Note: Not required but for illustration purpose, the VIEW_LIMIT excludes MIB objects which could potentially reveal information about configured SNMP credentials. These objects are snmpUsmMIB, snmpVacmMIB, and snmpCommunityMIB which is configured as 1.3.6.1.6.3.15, 1.3.6.1.6.3.16, and 1.3.6.1.6.3.18 respectively

Note that SNMPv3 users are not shown in a running configuration. You can view them with the show snmp user command. So for example, if the following users were configured as such.

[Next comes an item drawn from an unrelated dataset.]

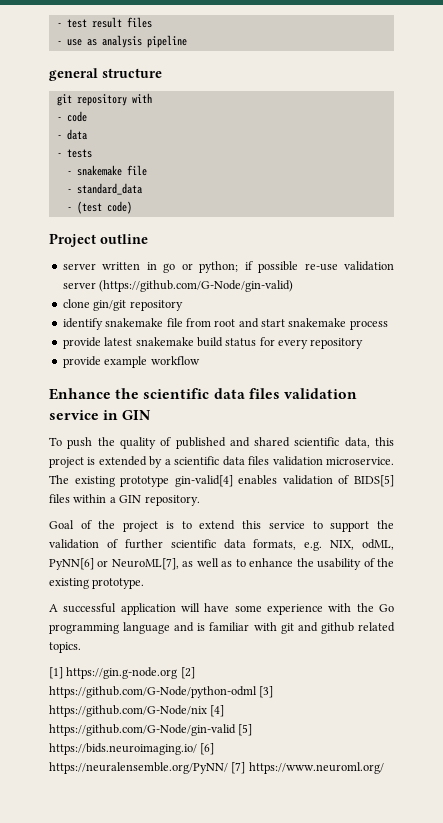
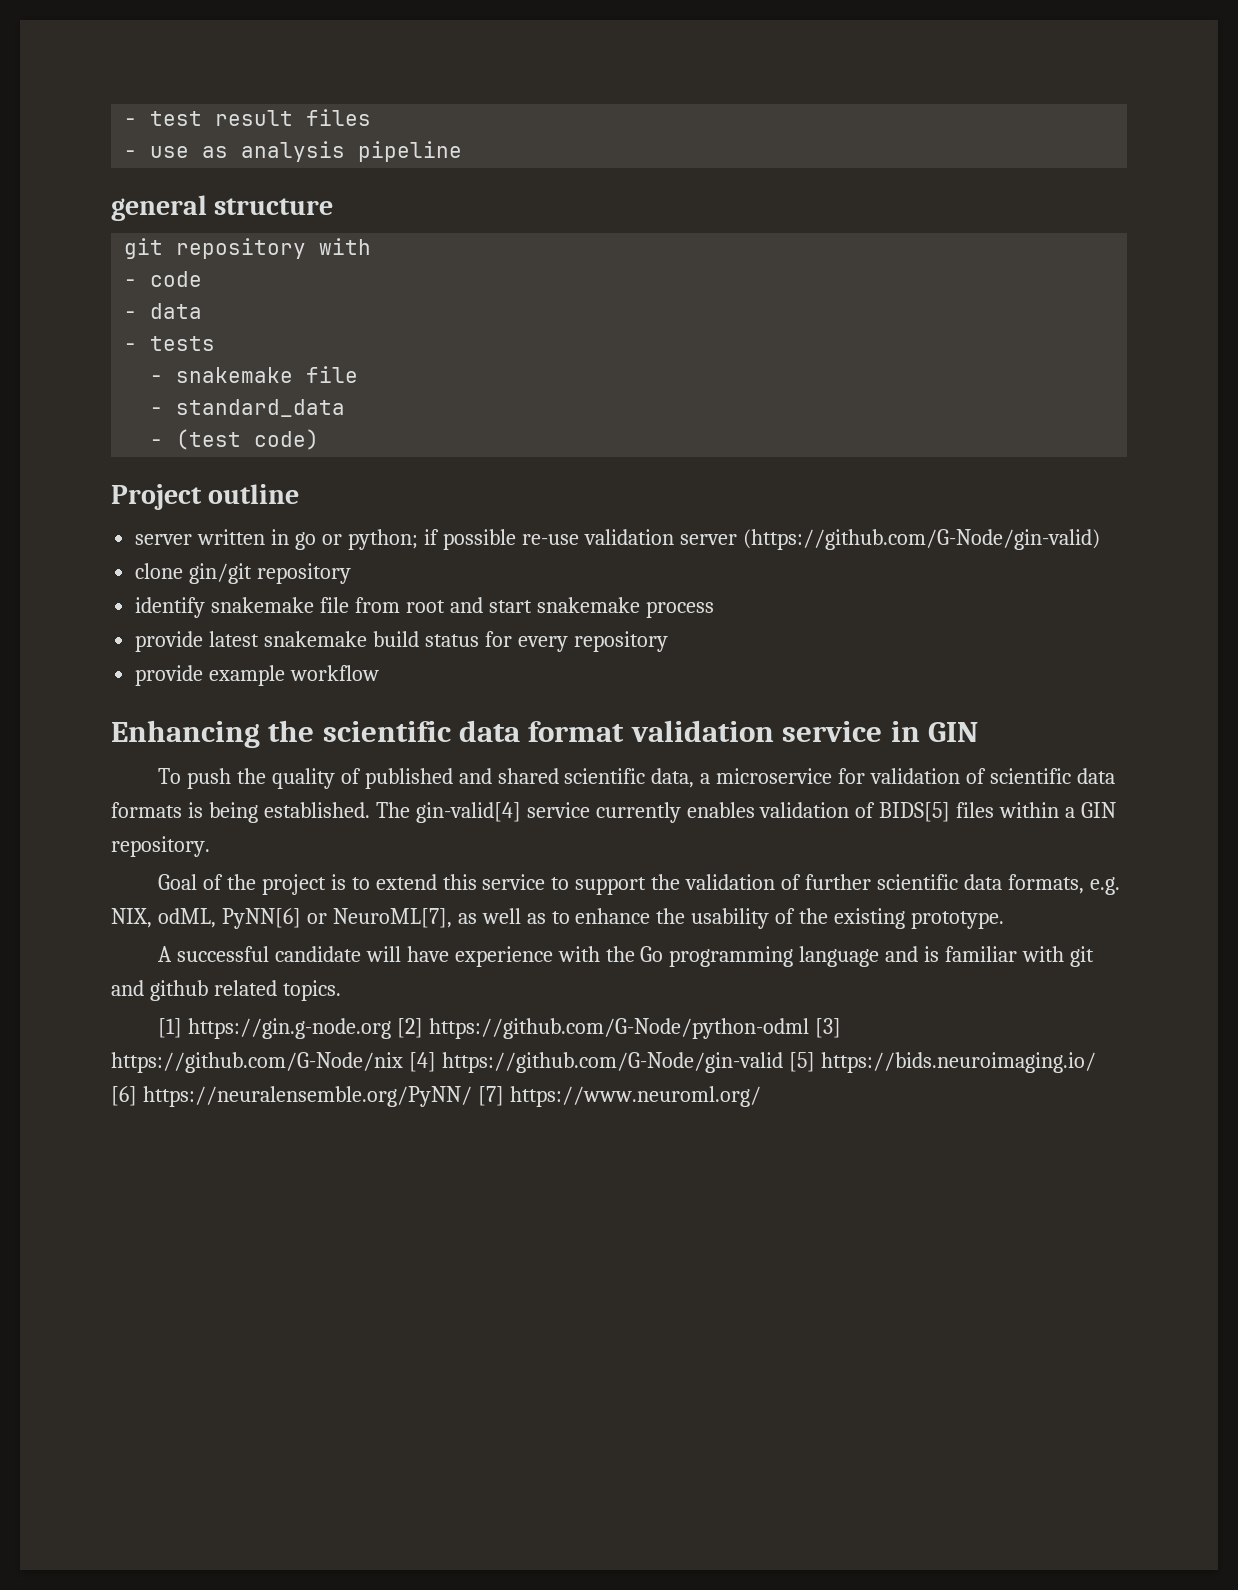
[49,388,111,400] Enhance -> [111,720,260,748] Enhancing
[248,388,280,399] files -> [528,721,625,742] format
[375,437,395,446] [49,456,395,468] [49,475,233,487] this project is extended by a scientific data files validation microservice. The existing prototype gin-valid[4] -> [700,768,1116,784] [111,802,681,823] a microservice for validation of scientific data formats is being established. The gin-valid[4] service currently
[120,603,176,615] application -> [274,946,361,962] candidate
[234,605,262,612] some -> (449, 954) none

snmp-server user HP_OV NOC v3 auth sha HPOVpswd priv aes 256 HPOVsecretkey
snmp-server user Admin1 ADMIN_GROUP v3 auth sha Admin1PW priv aes 256 Admin1key
snmp-server user Admin2 ADMIN_GROUP v3 auth md5 Admin2pass priv 3des Admin2key
snmp-server user TRAP_NMS1 TRAP_GROUP v3 auth sha trap_nms1_pw priv aes trap_nms1_key

The show snmp user command would depict the configured users as follows:

R1#show snmp user

User name: HP_OV
Engine ID: AB12CD34EF56
storage-type: nonvolatile active
Authentication Protocol: SHA
Privacy Protocol: AES256
Group-name: NOC

User name: Admin1
Engine ID: 800000090300C20013080000
storage-type: nonvolatile active
Authentication Protocol: SHA
Privacy Protocol: AES256
Group-name: ADMIN_GROUP

User name: Admin2
Engine ID: 800000090300C20013080000
storage-type: nonvolatile active
Authentication Protocol: MD5
Privacy Protocol: 3DES
Group-name: ADMIN_GROUP

User name: TRAP_NMS1
Engine ID: 800000090300C20013080000
storage-type: nonvolatile active
Authentication Protocol: SHA
Privacy Protocol: AES256
Group-name: TRAP_GROUP

R1#

Fix Text (F-3046r4_fix)
Configure the network devices to only allow SNMP access from only addresses belonging to the management network.